* To do: From the entries below, retype only the lines from the one with "[248,107,323,119] client side" through the one with "[327,210,370,222] client. ->", exactly as written.

++++ Supplied information ++++

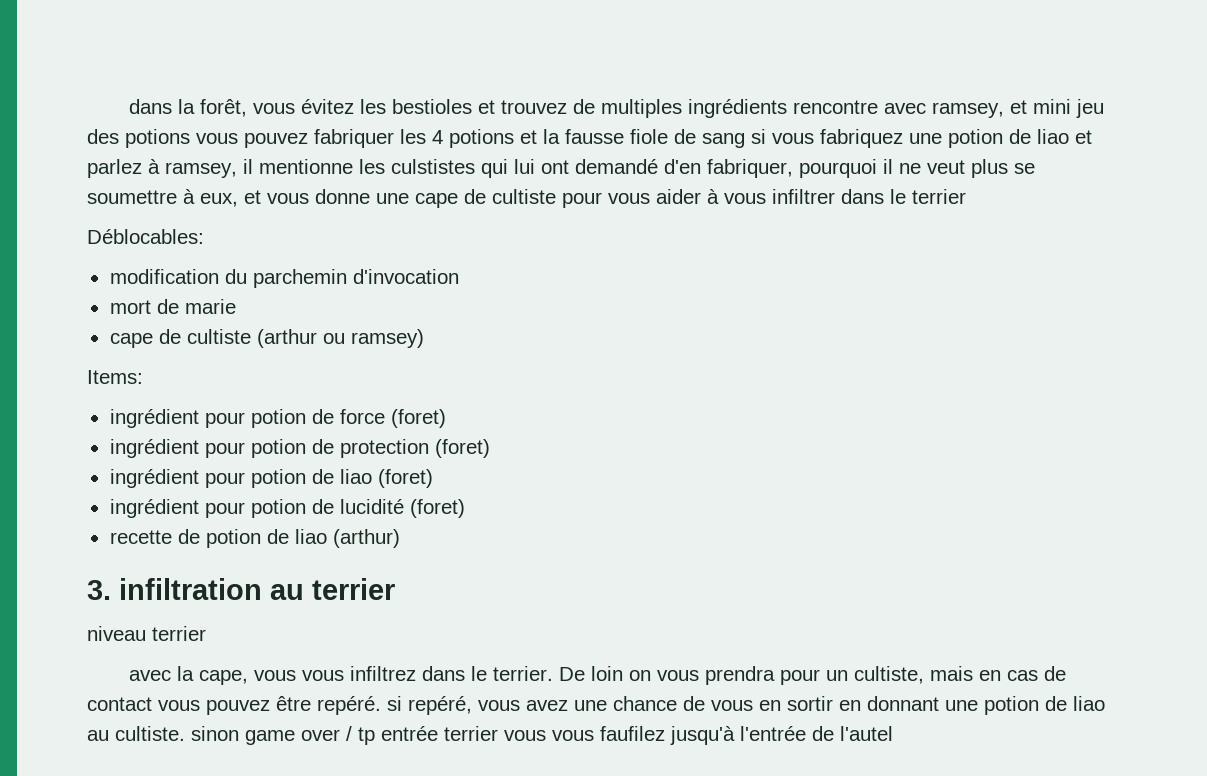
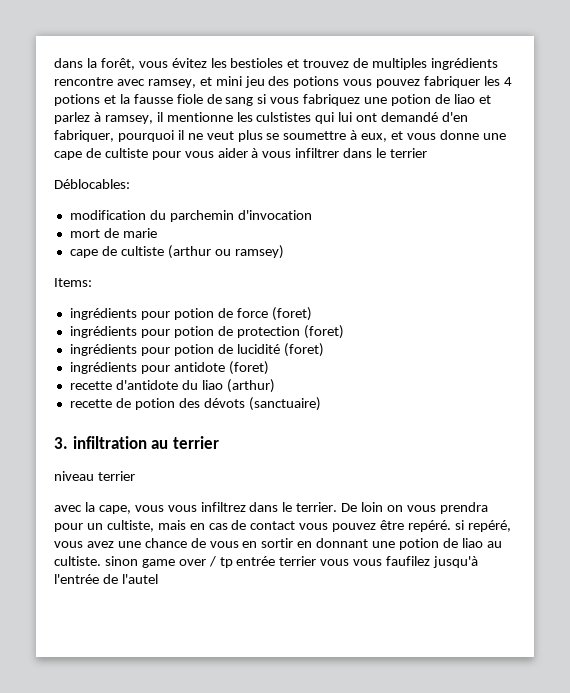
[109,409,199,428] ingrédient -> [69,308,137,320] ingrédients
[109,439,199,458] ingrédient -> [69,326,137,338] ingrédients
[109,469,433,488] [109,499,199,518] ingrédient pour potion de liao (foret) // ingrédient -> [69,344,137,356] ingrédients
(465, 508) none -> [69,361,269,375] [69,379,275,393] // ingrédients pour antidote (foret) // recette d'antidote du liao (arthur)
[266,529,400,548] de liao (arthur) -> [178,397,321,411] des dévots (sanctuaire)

++++
++++ Supplied information ++++

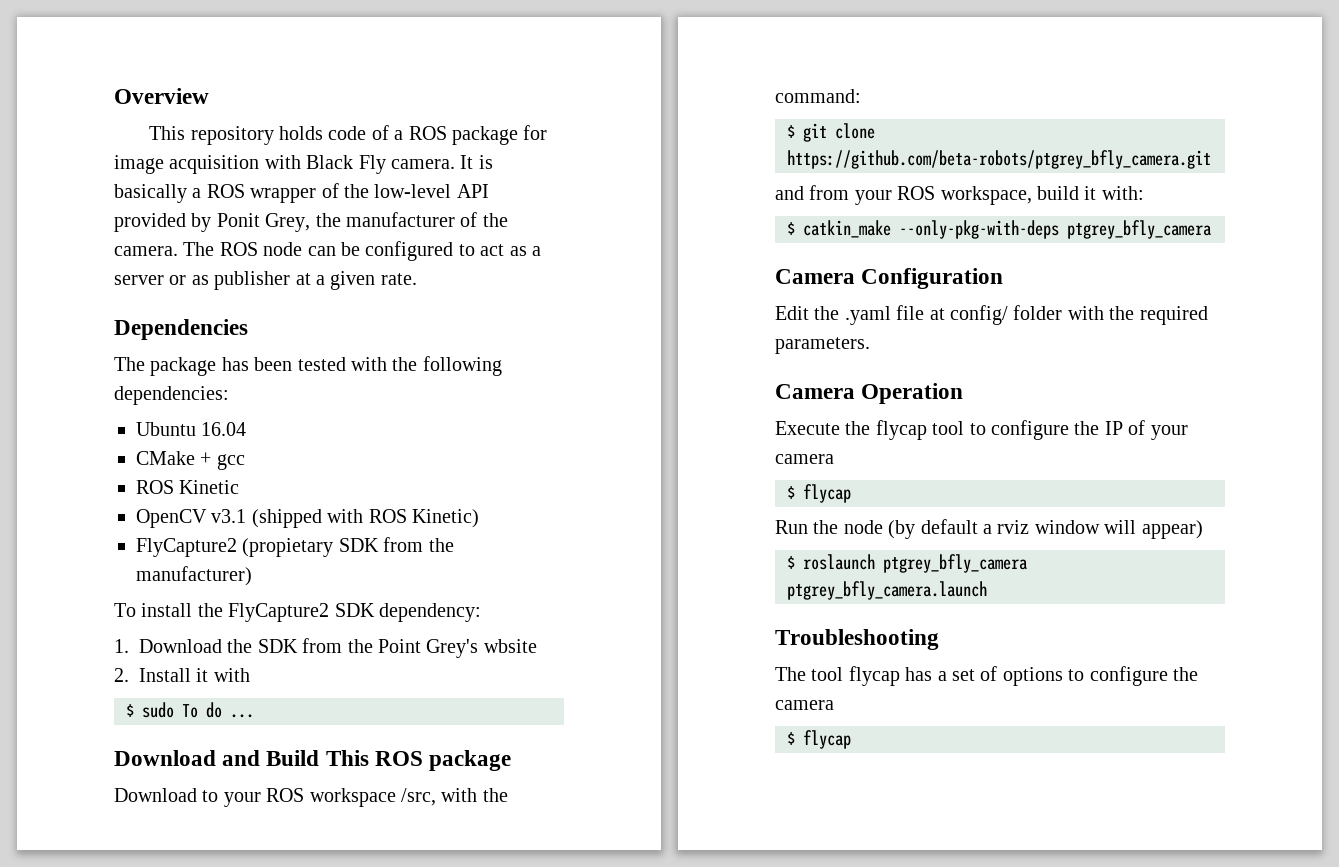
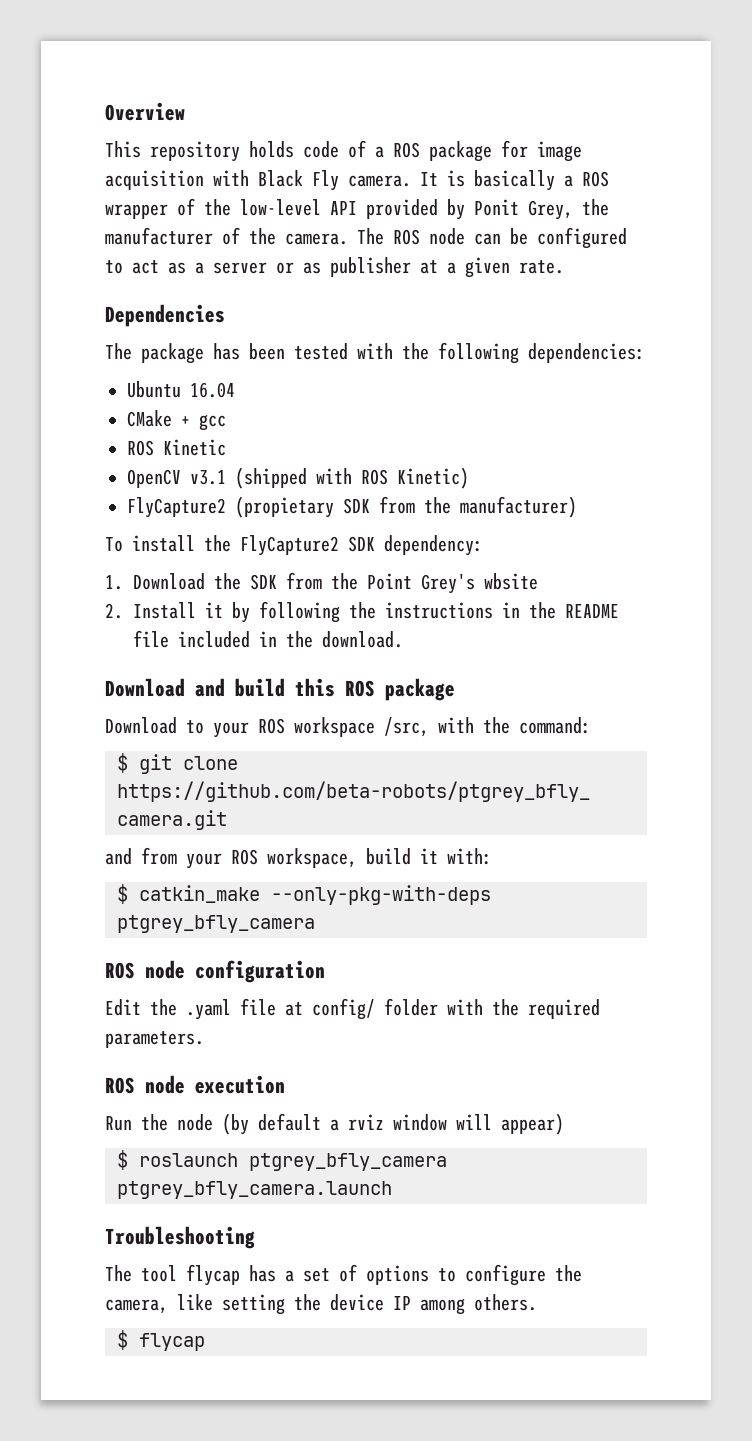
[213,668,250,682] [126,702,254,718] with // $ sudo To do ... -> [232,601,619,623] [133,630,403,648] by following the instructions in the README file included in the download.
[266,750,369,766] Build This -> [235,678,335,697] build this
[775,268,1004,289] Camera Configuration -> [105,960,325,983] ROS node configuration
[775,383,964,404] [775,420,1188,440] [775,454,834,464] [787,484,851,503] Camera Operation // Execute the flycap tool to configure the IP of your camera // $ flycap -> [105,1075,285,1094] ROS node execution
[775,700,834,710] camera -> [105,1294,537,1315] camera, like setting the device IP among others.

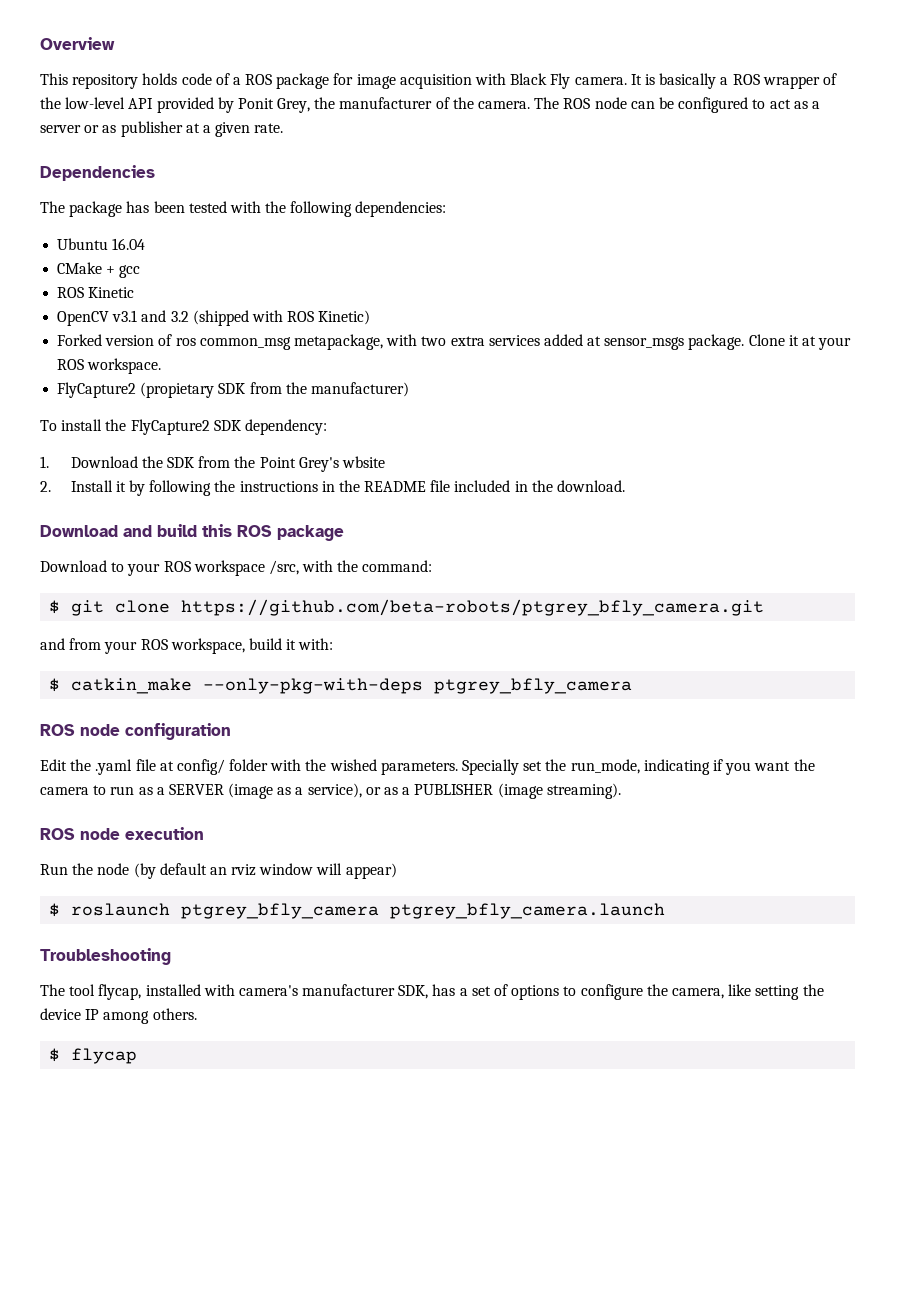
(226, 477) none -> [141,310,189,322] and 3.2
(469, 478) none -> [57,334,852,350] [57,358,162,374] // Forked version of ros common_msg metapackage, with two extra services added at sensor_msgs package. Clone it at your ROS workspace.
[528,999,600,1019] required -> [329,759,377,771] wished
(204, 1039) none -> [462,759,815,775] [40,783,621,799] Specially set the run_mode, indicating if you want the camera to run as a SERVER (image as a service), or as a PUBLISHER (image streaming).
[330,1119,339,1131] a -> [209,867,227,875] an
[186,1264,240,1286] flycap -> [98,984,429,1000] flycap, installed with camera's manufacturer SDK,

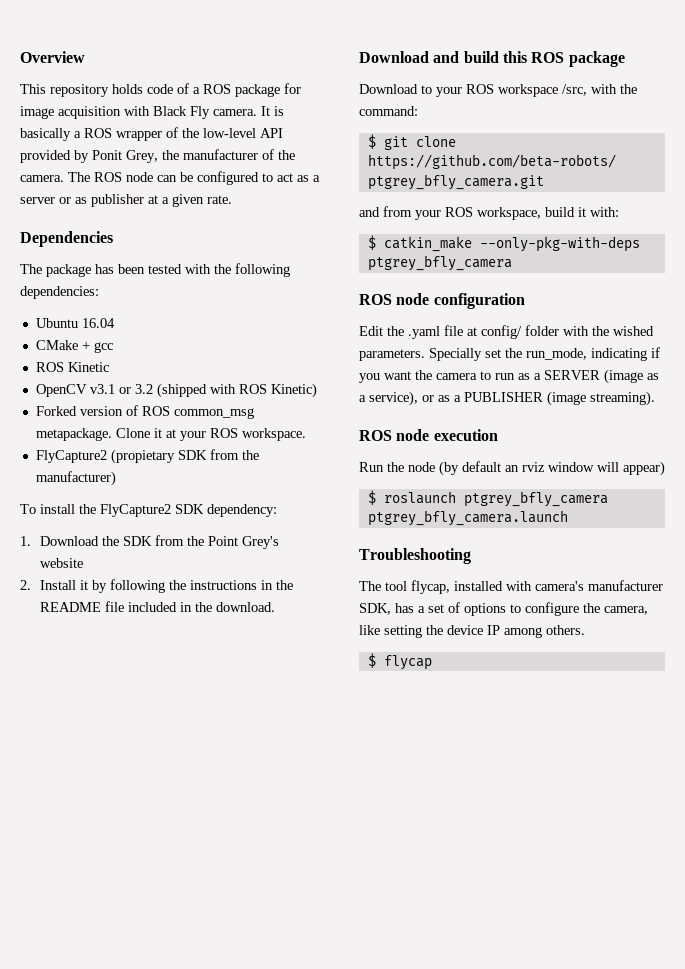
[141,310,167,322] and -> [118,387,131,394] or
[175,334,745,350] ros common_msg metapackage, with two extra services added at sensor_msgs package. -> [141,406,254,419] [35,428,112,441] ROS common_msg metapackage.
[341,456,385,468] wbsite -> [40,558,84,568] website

++++
++++ Supplied information ++++

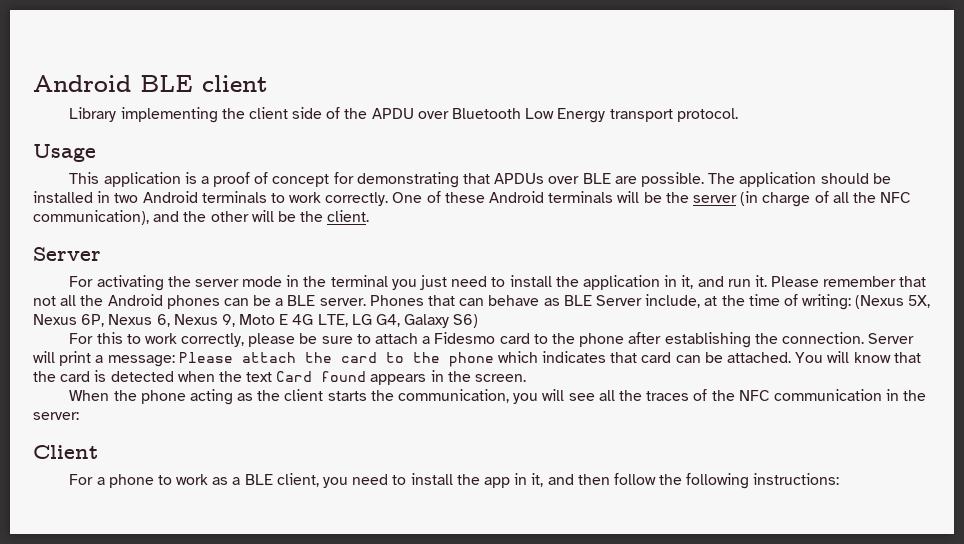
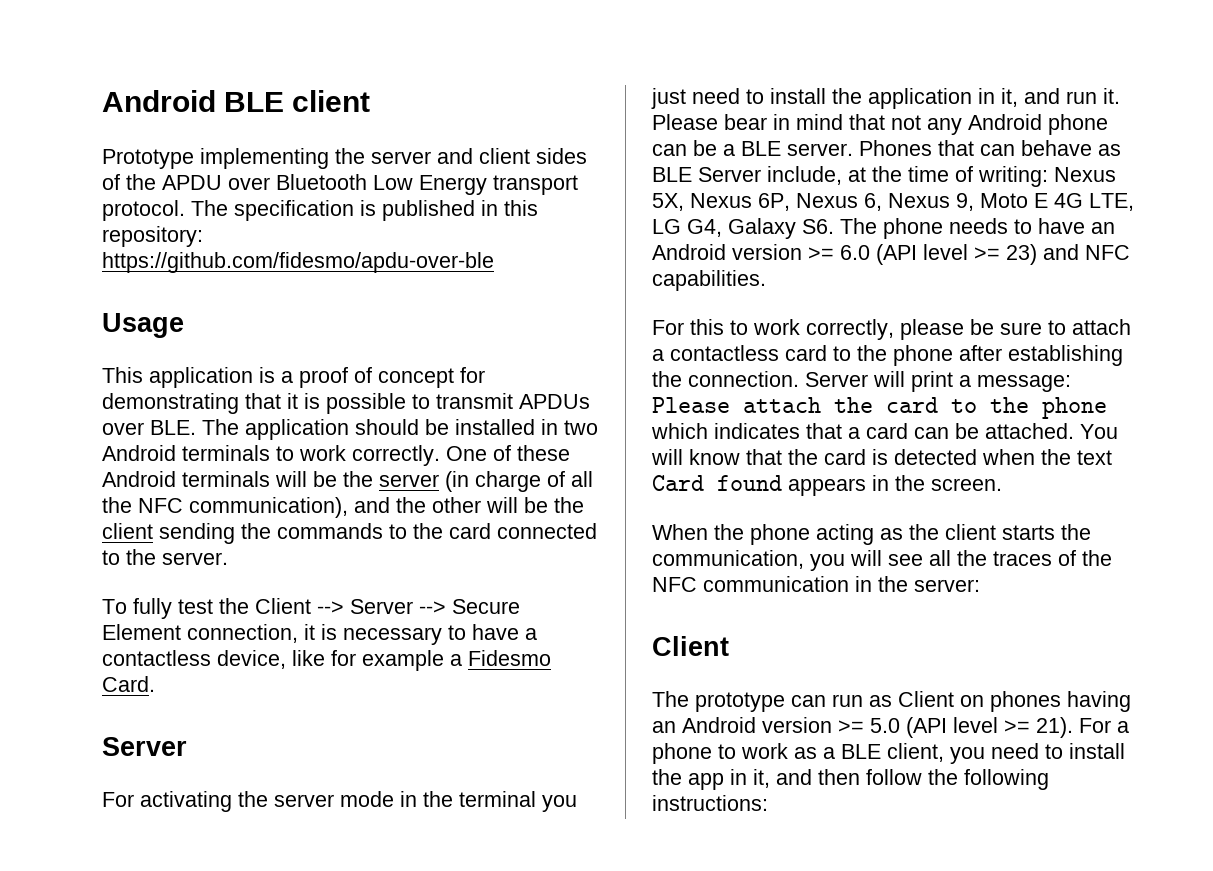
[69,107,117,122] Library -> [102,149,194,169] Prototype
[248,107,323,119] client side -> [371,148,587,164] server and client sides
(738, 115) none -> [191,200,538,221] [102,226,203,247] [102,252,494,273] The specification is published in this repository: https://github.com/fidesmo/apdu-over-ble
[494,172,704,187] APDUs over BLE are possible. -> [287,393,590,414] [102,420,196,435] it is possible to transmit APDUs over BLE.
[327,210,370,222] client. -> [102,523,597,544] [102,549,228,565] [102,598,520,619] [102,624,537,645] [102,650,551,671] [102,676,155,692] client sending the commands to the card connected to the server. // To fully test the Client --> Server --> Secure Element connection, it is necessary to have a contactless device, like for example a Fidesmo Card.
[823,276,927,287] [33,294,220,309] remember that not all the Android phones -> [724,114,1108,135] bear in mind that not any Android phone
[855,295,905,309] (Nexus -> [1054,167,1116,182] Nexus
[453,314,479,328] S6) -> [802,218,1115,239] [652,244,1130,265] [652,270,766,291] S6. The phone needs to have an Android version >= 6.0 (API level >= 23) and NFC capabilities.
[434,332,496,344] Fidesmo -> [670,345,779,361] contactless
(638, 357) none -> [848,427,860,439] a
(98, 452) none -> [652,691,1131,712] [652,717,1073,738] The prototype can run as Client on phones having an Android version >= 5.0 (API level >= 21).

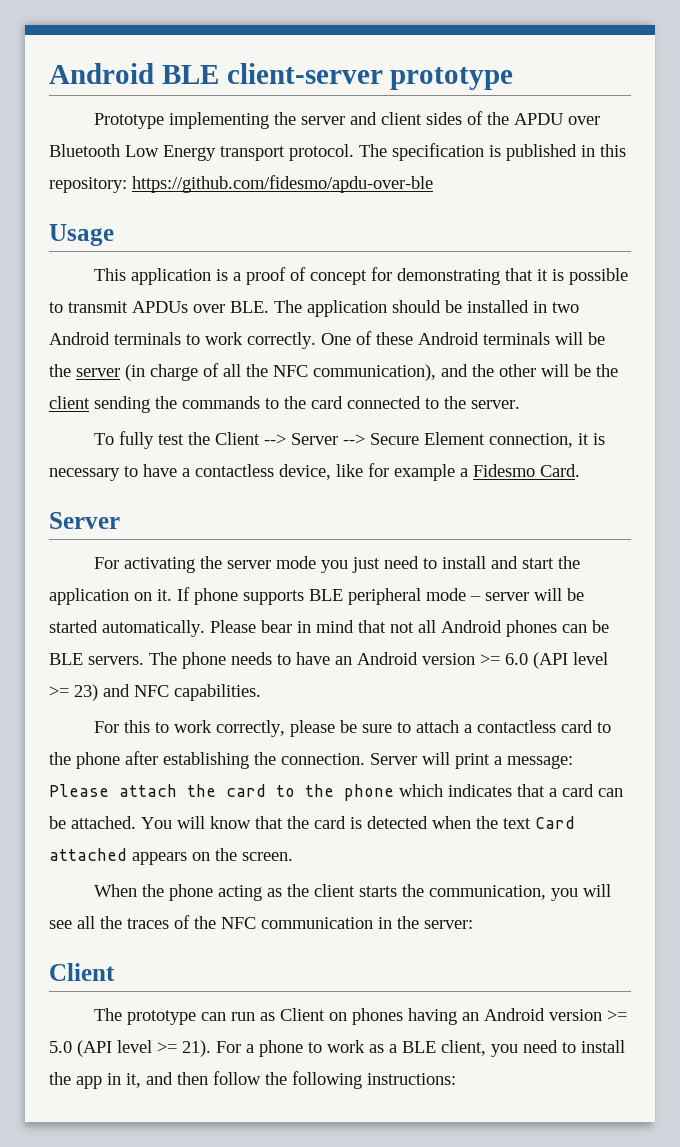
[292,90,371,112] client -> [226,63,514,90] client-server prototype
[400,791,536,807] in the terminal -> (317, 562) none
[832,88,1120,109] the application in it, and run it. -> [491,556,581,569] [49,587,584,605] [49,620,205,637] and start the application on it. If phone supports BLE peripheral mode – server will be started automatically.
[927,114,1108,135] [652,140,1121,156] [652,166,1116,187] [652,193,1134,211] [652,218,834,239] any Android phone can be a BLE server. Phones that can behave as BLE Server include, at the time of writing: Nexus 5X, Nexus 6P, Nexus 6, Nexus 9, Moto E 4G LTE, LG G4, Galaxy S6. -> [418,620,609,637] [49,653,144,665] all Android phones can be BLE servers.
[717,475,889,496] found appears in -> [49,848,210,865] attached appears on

++++

* Your response:
[248,107,323,119] client side -> [371,148,587,164] server and client sides
(738, 115) none -> [191,200,538,221] [102,226,203,247] [102,252,494,273] The specification is published in this repository: https://github.com/fidesmo/apdu-over-ble
[494,172,704,187] APDUs over BLE are possible. -> [287,393,590,414] [102,420,196,435] it is possible to transmit APDUs over BLE.
[327,210,370,222] client. -> [102,523,597,544] [102,549,228,565] [102,598,520,619] [102,624,537,645] [102,650,551,671] [102,676,155,692] client sending the commands to the card connected to the server. // To fully test the Client --> Server --> Secure Element connection, it is necessary to have a contactless device, like for example a Fidesmo Card.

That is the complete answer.